The new features have been successfully added to the dataset:

* Derived Features:
total_stay: Represents the total length of stay combining weekend and weeknight stays.
total_guests: Represents the total number of guests by adding adults, children, and babies.

* Date Features extracted from reservation_status_date:
year: Year of the reservation status date.
month: Month of the reservation status date.
day: Day of the reservation status date.

With these new features, we can gain additional insights during the EDA.

## ***4. Data Vizualization, Storytelling & Experimenting with charts : Understand the relationships between variables***

#### Chart - 1: Hotel Type vs. Number of Bookings

In [None]:
# Plotting the number of bookings for each hotel type
plt.figure(figsize=(8, 6))
sns.countplot(data=dataset_cleaned, x='hotel', palette='viridis')
plt.title('Number of Bookings for Each Hotel Type')
plt.ylabel('Number of Bookings')
plt.xlabel('Hotel Type')
plt.show()

##### 1. Why did you pick the specific chart?

A bar chart is a simple and effective way to compare the frequency of a categorical variable. Here, we wanted to compare the number of bookings between the two types of hotels.

##### 2. What is/are the insight(s) found from the chart?

City hotels have a significantly higher number of bookings compared to resort hotels.

##### 3. Will the gained insights help creating a positive business impact?


Yes. This insight indicates a higher demand for city hotels. This could be due to various reasons, such as city hotels being located in business hubs or densely populated areas. Recognizing this demand, hotel management could:
- Consider expanding the capacity of city hotels.
- Review pricing strategies to maximize revenue.
- Investigate why city hotels are more popular and see if some of those factors can be incorporated into resort hotels.

A potential negative impact could be that resort hotels might not be getting their desired occupancy. This could lead to reduced revenue for resort hotels, and the reasons for the lower bookings should be further investigated.

#### Chart - 2: Number of Bookings vs.

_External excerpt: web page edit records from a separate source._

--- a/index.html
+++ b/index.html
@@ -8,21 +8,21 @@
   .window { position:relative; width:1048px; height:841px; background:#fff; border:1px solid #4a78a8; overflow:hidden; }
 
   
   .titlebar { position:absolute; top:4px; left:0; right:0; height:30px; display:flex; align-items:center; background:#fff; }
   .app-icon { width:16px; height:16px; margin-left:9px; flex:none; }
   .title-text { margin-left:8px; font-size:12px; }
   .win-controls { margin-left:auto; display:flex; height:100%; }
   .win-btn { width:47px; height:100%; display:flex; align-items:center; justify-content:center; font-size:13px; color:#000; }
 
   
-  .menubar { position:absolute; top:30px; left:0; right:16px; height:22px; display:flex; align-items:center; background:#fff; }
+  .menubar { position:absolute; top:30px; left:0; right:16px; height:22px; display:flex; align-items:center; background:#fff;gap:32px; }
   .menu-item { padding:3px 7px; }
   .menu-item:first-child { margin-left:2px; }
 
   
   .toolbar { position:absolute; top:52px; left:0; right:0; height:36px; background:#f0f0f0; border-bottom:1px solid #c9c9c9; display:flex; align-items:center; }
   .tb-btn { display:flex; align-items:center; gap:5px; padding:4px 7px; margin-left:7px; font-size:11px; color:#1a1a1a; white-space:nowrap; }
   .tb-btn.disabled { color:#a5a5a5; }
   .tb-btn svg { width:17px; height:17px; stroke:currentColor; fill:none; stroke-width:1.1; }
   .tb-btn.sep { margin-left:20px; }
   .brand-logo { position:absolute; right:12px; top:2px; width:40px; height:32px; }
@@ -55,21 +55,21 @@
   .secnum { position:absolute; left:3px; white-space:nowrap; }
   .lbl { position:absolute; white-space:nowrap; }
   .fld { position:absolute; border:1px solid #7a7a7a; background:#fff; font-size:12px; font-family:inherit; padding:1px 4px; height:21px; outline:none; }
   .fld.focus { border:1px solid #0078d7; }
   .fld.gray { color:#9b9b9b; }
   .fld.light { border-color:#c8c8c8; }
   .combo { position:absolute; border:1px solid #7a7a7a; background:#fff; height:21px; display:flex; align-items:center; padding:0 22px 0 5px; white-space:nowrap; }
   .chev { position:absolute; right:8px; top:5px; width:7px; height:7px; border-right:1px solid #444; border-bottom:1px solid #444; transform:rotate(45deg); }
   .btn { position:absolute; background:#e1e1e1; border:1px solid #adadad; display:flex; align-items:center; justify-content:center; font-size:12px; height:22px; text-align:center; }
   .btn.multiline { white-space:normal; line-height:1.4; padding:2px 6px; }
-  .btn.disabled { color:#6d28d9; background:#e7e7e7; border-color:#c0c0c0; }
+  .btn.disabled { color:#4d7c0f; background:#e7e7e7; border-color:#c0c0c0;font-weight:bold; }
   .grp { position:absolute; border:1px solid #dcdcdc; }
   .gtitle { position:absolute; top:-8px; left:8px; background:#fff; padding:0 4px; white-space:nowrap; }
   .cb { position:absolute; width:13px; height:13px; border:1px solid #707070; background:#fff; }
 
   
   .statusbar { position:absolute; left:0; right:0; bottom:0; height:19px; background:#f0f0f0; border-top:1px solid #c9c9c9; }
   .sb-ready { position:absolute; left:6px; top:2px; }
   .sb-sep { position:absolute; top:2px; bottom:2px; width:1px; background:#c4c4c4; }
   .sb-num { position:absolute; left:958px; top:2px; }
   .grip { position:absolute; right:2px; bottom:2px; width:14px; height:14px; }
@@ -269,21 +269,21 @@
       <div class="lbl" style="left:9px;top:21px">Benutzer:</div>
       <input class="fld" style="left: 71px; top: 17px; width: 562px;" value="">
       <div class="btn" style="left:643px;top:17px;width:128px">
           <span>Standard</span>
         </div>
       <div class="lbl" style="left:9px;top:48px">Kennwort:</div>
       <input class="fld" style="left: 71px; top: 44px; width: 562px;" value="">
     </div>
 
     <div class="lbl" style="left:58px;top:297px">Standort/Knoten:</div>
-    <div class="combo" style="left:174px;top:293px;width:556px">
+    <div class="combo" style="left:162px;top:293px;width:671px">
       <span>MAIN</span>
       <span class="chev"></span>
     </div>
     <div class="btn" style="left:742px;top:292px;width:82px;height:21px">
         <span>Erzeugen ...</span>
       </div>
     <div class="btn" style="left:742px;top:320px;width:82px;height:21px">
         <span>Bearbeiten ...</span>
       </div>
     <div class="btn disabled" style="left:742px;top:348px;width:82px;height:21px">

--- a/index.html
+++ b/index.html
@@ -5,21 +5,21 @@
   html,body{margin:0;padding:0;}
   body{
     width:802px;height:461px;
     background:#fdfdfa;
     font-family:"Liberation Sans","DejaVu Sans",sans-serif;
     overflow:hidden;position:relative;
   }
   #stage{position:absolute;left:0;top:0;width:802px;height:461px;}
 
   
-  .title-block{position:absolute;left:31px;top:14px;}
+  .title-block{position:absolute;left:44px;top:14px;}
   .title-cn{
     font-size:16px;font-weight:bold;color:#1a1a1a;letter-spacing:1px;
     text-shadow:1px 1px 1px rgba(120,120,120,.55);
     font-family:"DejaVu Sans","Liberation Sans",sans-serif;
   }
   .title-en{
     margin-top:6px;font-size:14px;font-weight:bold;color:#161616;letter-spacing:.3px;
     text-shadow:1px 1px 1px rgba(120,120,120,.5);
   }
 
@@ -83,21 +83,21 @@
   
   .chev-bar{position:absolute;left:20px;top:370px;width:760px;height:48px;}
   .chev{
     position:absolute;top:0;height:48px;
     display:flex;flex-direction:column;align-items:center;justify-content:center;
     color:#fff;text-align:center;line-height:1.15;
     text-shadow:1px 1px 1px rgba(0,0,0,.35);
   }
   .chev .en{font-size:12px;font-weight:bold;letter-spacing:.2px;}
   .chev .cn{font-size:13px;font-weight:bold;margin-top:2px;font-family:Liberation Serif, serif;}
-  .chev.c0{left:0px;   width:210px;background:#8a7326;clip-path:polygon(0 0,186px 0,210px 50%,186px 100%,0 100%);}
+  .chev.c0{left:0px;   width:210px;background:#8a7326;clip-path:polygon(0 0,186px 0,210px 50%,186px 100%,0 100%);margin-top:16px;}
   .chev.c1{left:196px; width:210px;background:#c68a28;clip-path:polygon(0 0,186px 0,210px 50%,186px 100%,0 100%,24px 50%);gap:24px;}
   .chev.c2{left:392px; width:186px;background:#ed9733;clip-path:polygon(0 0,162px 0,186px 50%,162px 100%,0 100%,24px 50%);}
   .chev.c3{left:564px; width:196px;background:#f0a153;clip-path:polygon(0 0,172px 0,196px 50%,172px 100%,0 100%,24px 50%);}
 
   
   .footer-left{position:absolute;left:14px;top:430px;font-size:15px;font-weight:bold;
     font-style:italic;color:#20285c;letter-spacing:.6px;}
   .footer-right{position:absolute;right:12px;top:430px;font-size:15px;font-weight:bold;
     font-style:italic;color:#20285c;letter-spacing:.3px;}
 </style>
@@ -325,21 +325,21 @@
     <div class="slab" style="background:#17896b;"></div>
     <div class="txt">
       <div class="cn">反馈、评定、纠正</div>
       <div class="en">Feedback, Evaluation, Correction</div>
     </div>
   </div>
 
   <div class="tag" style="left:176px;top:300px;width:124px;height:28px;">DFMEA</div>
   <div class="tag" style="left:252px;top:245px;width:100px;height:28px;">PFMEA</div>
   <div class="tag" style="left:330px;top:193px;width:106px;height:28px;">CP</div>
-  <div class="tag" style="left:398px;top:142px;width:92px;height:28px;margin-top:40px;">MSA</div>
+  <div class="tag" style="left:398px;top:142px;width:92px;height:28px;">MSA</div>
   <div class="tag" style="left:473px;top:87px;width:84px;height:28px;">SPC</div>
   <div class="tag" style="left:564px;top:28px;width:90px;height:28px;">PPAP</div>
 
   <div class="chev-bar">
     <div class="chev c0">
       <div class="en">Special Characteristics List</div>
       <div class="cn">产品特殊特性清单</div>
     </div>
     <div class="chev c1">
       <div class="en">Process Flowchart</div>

Month

In [None]:
# Plotting the number of bookings for each month
plt.figure(figsize=(12, 7))
order_months = ['January', 'February', 'March', 'April', 'May', 'June', 'July', 'August', 'September', 'October', 'November', 'December']
sns.countplot(data=dataset_cleaned, x='arrival_date_month', order=order_months, palette='viridis')
plt.title('Number of Bookings per Month')
plt.ylabel('Number of Bookings')
plt.xlabel('Month')
plt.xticks(rotation=45)
plt.show()

##### 1. Why did you pick the specific chart?

A bar chart is suitable for comparing the frequency of bookings across different months. It helps visualize monthly variations in bookings.

##### 2. What is/are the insight(s) found from the chart?

* The months of July and August have the highest number of bookings, indicating peak travel or vacation season during these months.
* The winter months, especially January, have the lowest number of bookings.

##### 3. Will the gained insights help creating a positive business impact?

Yes. Recognizing these seasonal trends can aid hotel management in several ways:
* They can optimize pricing, offering discounts during off-peak months to boost occupancy and hiking prices during peak months.
* Staffing and inventory (like food and beverages) can be adjusted based on expected occupancy.
* Marketing campaigns can be timed to promote bookings during typically slower months.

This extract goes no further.